Input data
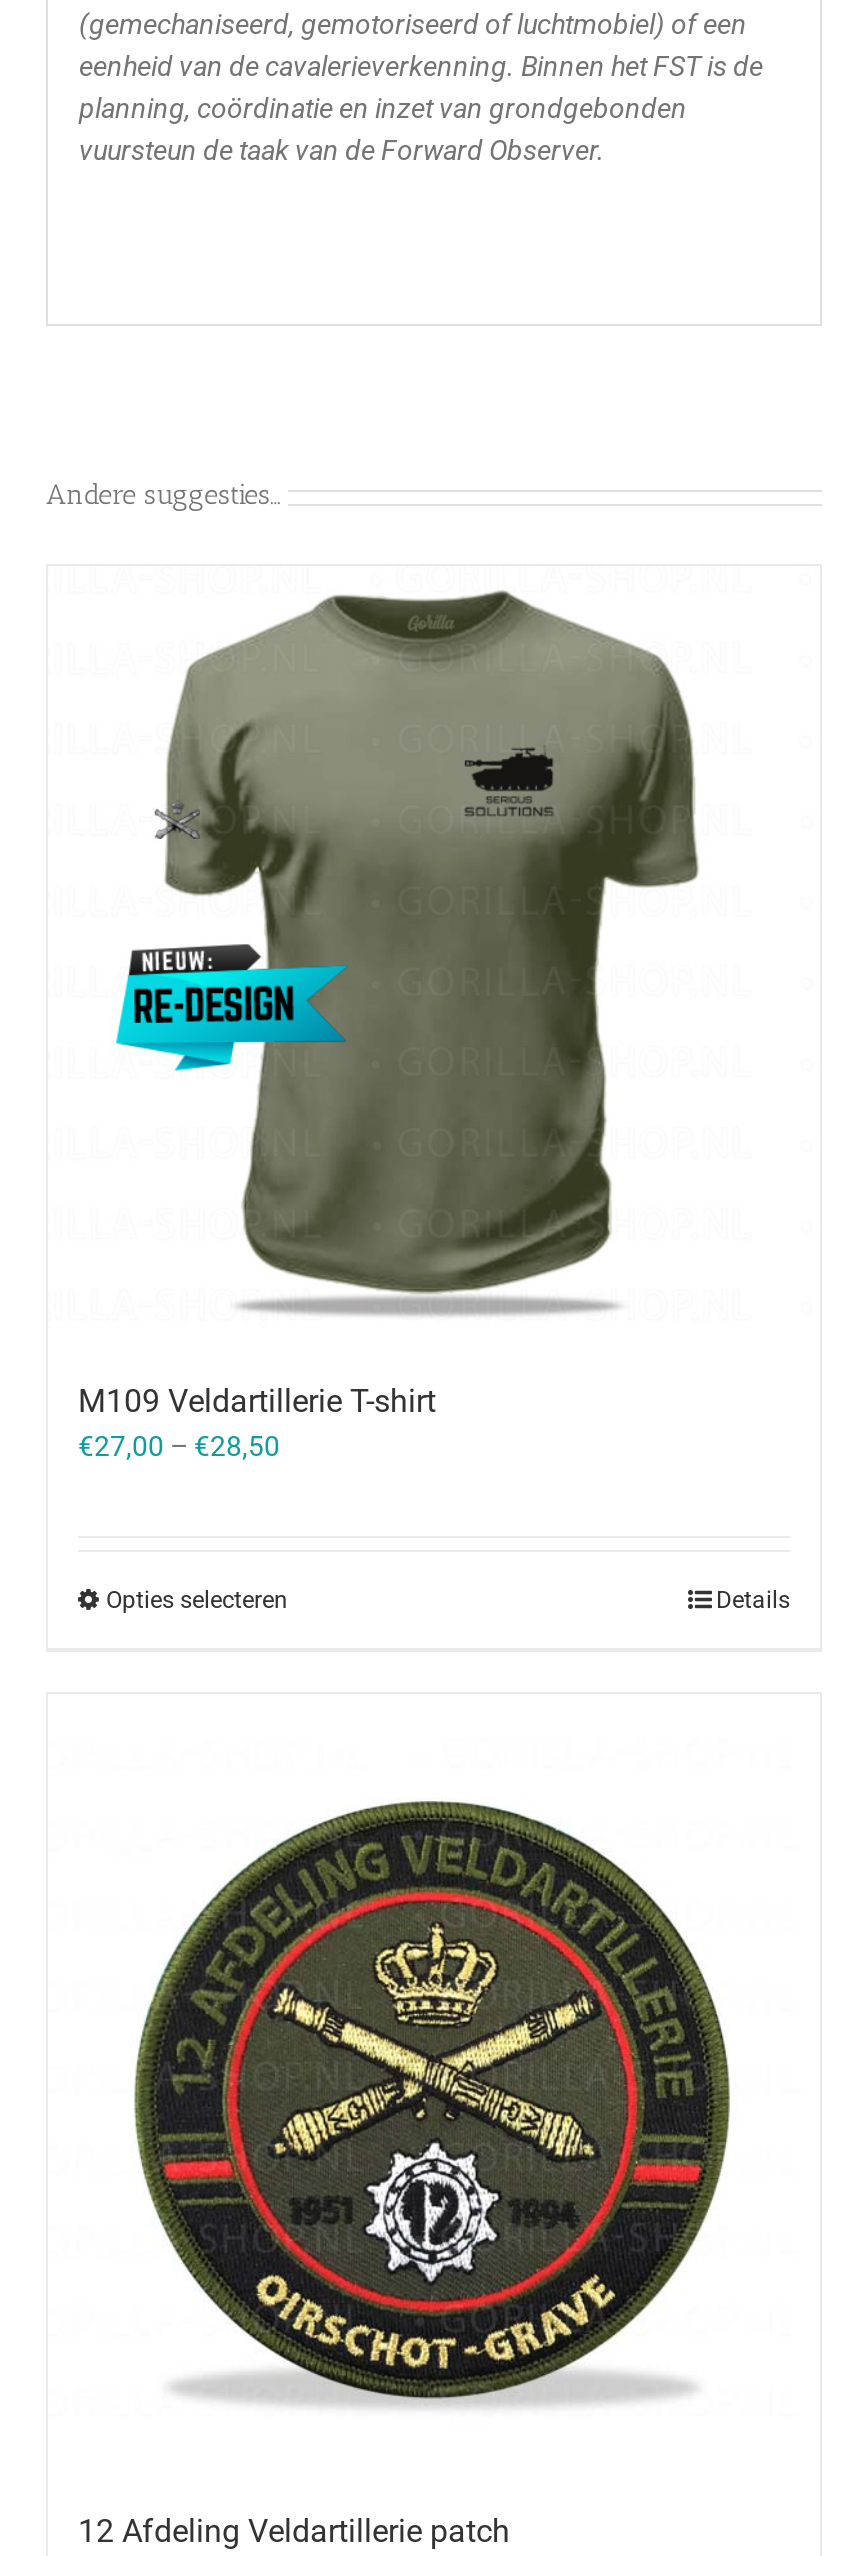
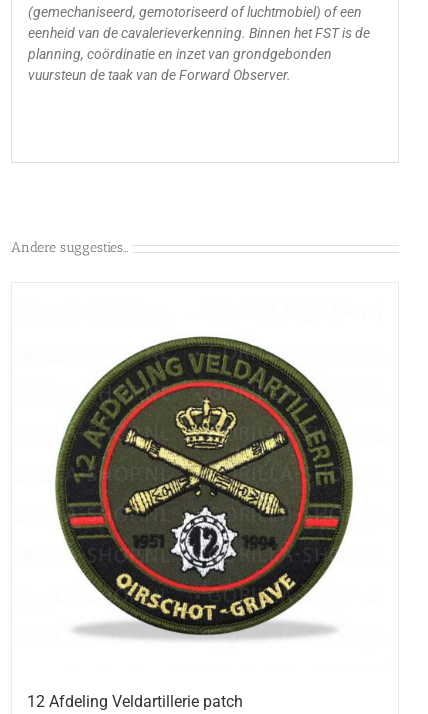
- [image]
- M109 Veldartillerie T-shirt
- €27,00 – €28,50

- Opties selecteren
- Details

Your task
Each entry must be set down word for word; no image may be carried over.

Task output
- [image]
- M109 Veldartillerie T-shirt
- €27,00 – €28,50

- Opties selecteren
- Details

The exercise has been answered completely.